Pitino Moves Lift Gopher Outlook

Posted on May 17, 2018May 17, 2018 by David Shama

 

It’s been an interesting couple of months since Richard Pitino’s Golden Gophers finished their disappointing 15-17 season. Minnesota’s head basketball coach has replaced two assistant coaches (Ben Johnson and Kimani Young who took other jobs) and added three players.

In five seasons leading the Gophers Pitino has produced one NCAA Tournament team and only one year been above .500 in Big Ten games. Last season was among the most disappointing in program history—starting out with conference title dreams and collapsing in January with the suspension of center Reggie Lynch and the shoulder injury to Amir Coffey.
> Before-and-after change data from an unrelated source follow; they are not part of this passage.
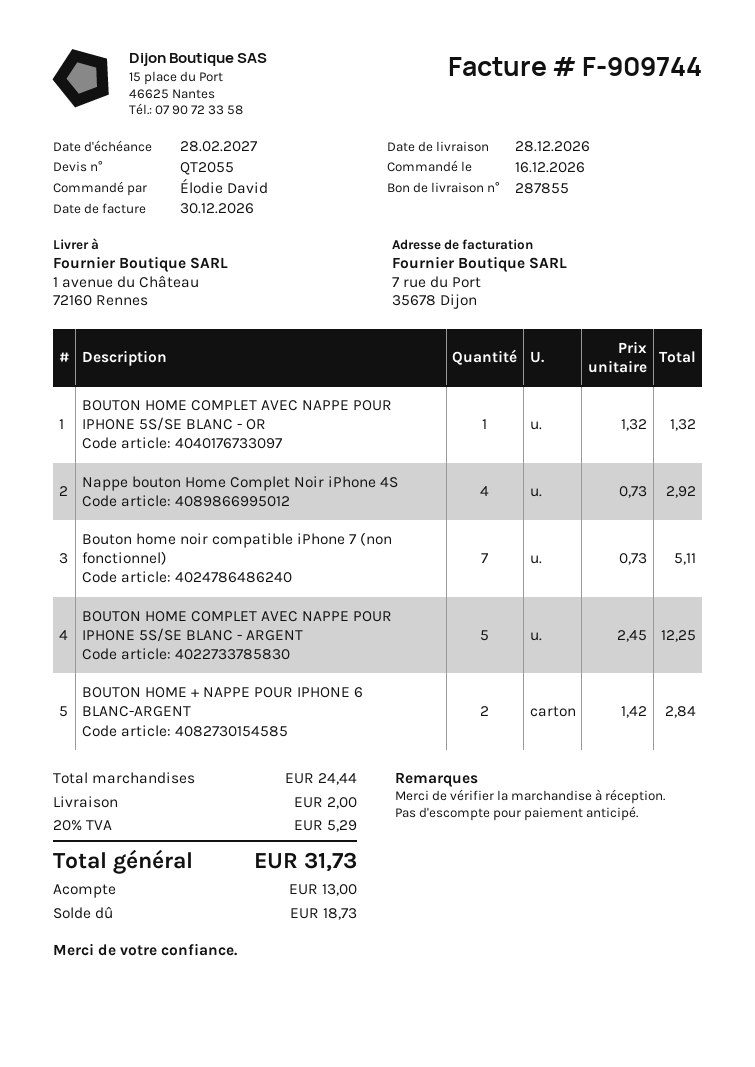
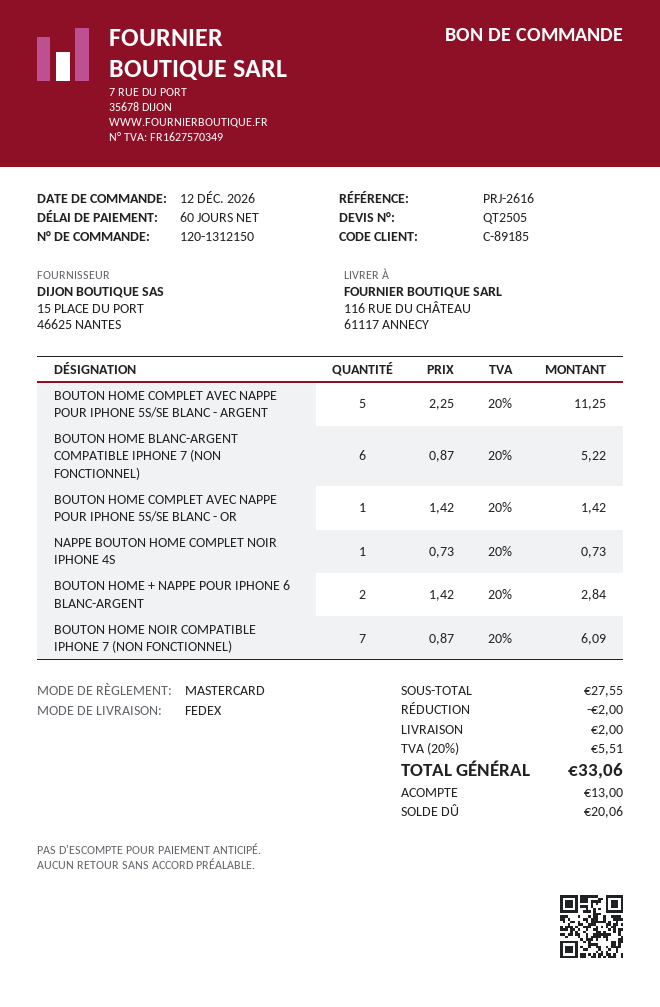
quote number: QT2055 -> QT2505
order date: 2026-12-16 -> 2026-12-12
ship to: 1 avenue du Château, 72160 Rennes -> 116 RUE DU CHÂTEAU, 61117 ANNECY
BOUTON HOME COMPLET AVEC NAPPE POUR IPHONE 5S/SE BLANC - OR: 1 x 1.32 = 1.32 -> 1 x 1.42 = 1.42
Nappe bouton Home Complet Noir iPhone 4S: 4 x 0.73 = 2.92 -> 1 x 0.73 = 0.73
Bouton home noir compatible iPhone 7 (non fonctionnel): 7 x 0.73 = 5.11 -> 7 x 0.87 = 6.09
BOUTON HOME COMPLET AVEC NAPPE POUR IPHONE 5S/SE BLANC - ARGENT: 5 x 2.45 = 12.25 -> 5 x 2.25 = 11.25
BOUTON HOME BLANC-ARGENT COMPATIBLE IPHONE 7 (NON FONCTIONNEL): none -> 6 x 0.87 = 5.22
subtotal: 24.44 -> 27.55
discount: none -> 2.00
tax: 20% = 5.29 -> 20% = 5.51
total: 31.73 -> 33.06
balance: 18.73 -> 20.06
Pitino is on the hot seat with fans, and perhaps the University of Minnesota administration, but next season looks intriguing. The versatile Coffey returns, ready to help at forward or guard. The junior from Hopkins High School should be among the Big Ten’s better players, and joins senior forward Jordan Murphy in that category. A third starter returns in senior guard Dupree McBrayer, plus Minnesota has promising talent in sophomore guard Isaiah Washington and redshirt sophomore forward Eric Curry.

Pitino’s in-state recruiting reputation got a boost with the incoming freshmen class of three Minnesotans—Gabe Kalscheur (DeLaSalle), Jarvis Omersa (Orono), and Daniel Oturu (Cretin-Derham Hall). It was painful for Gopher fans watching former Maple Grove all-stater Brad Davison star for the Badgers last season as one of the better freshmen point guards in the country. Word is Davison is already revered in Madison, not only as a player but for his character and leadership.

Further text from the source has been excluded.